--- STORED DATA Enclosed Below ---

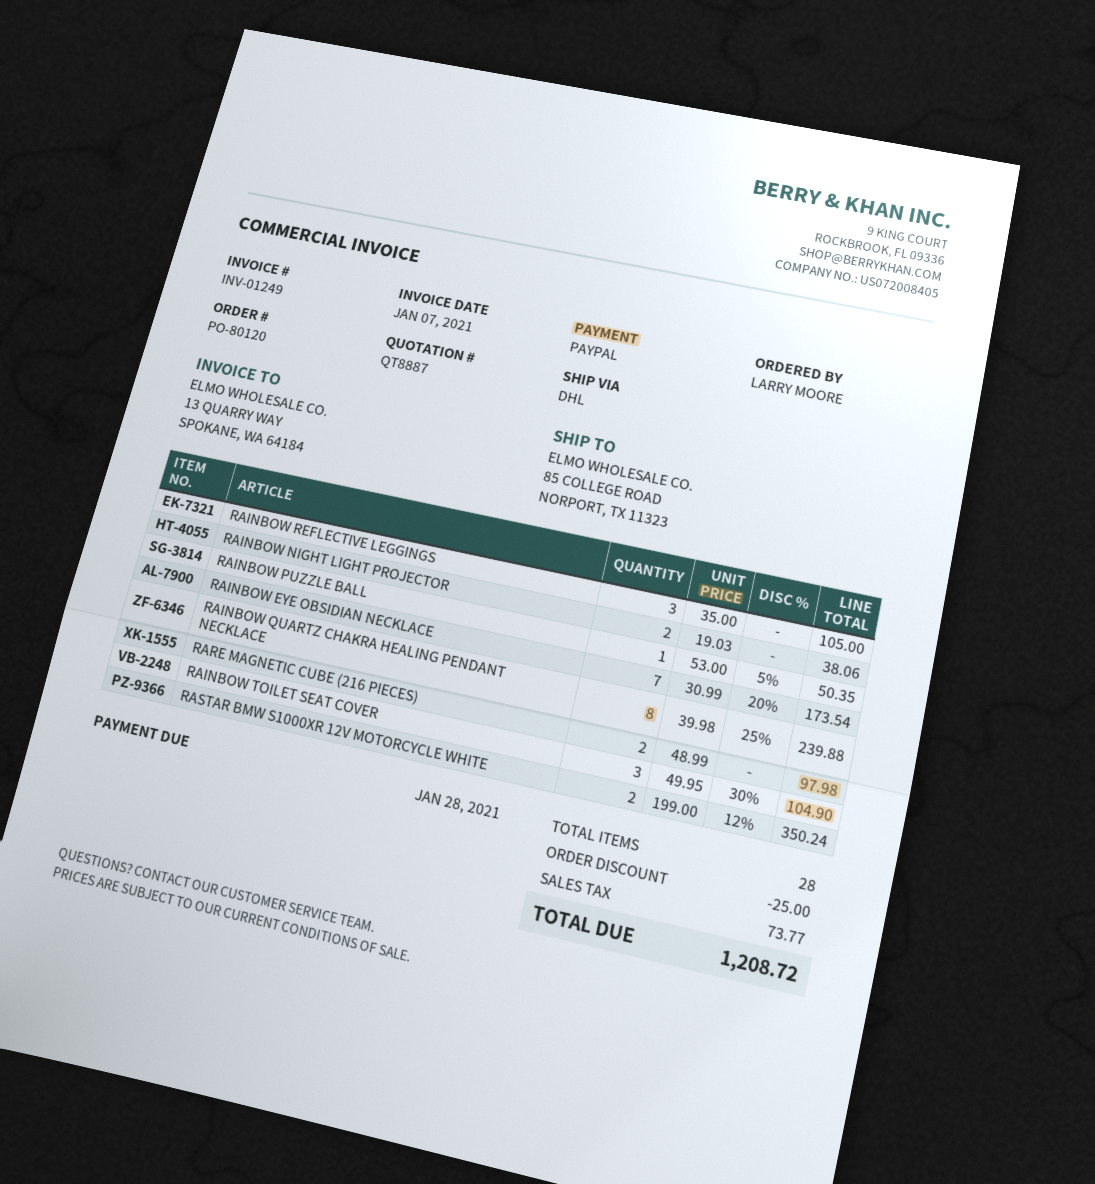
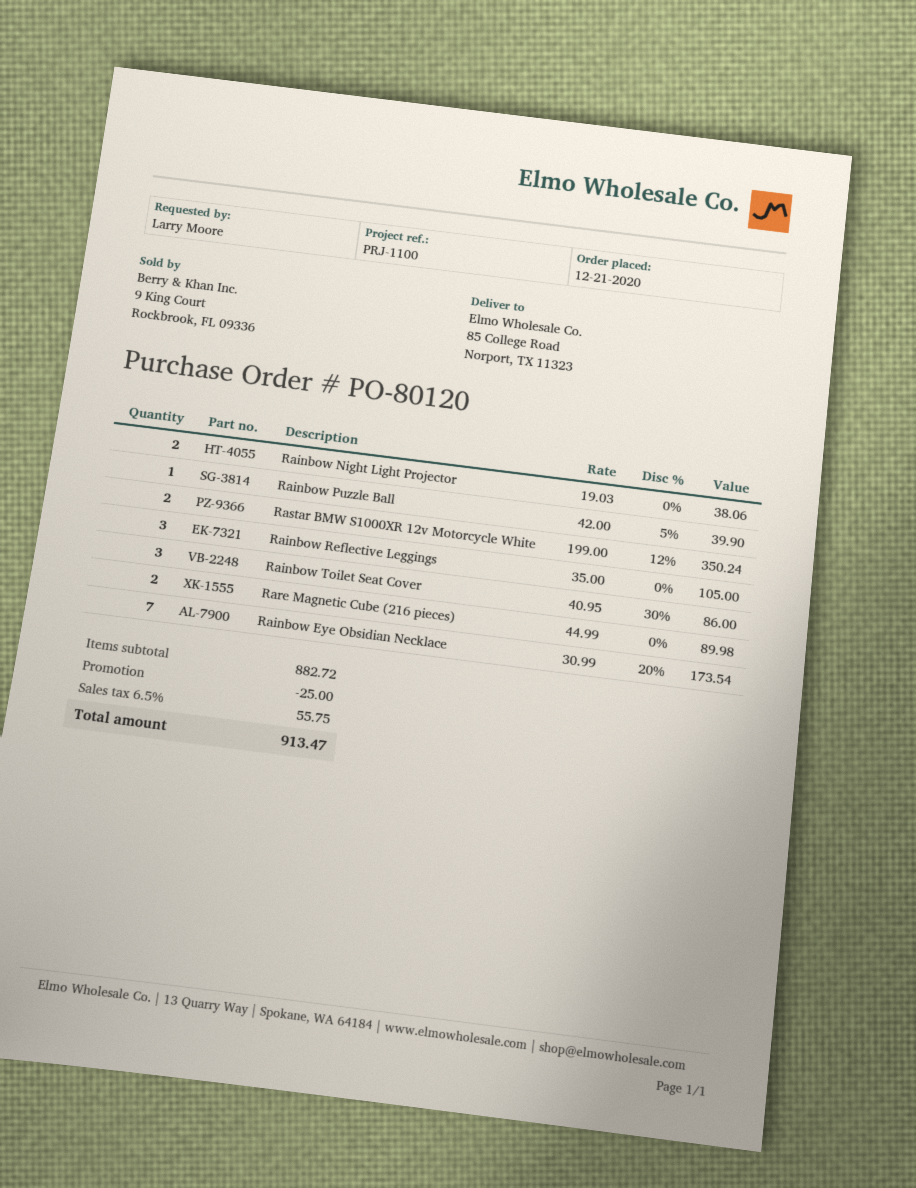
RAINBOW PUZZLE BALL: 1 x 53.00 - 5% = 50.35 -> 1 x 42.00 - 5% = 39.90
RAINBOW QUARTZ CHAKRA HEALING PENDANT NECKLACE: 8 x 39.98 - 25% = 239.88 -> none
RARE MAGNETIC CUBE (216 PIECES): 2 x 48.99 = 97.98 -> 2 x 44.99 = 89.98
RAINBOW TOILET SEAT COVER: 3 x 49.95 - 30% = 104.90 -> 3 x 40.95 - 30% = 86.00
tax: 73.77 -> 55.75
total: 1208.72 -> 913.47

--- End of Enclosed STORED DATA ---

Since pictures are not part of the copy, set down only the remaining data exactly.

§ **ANSWER BOX**:
RAINBOW PUZZLE BALL: 1 x 53.00 - 5% = 50.35 -> 1 x 42.00 - 5% = 39.90
RAINBOW QUARTZ CHAKRA HEALING PENDANT NECKLACE: 8 x 39.98 - 25% = 239.88 -> none
RARE MAGNETIC CUBE (216 PIECES): 2 x 48.99 = 97.98 -> 2 x 44.99 = 89.98
RAINBOW TOILET SEAT COVER: 3 x 49.95 - 30% = 104.90 -> 3 x 40.95 - 30% = 86.00
tax: 73.77 -> 55.75
total: 1208.72 -> 913.47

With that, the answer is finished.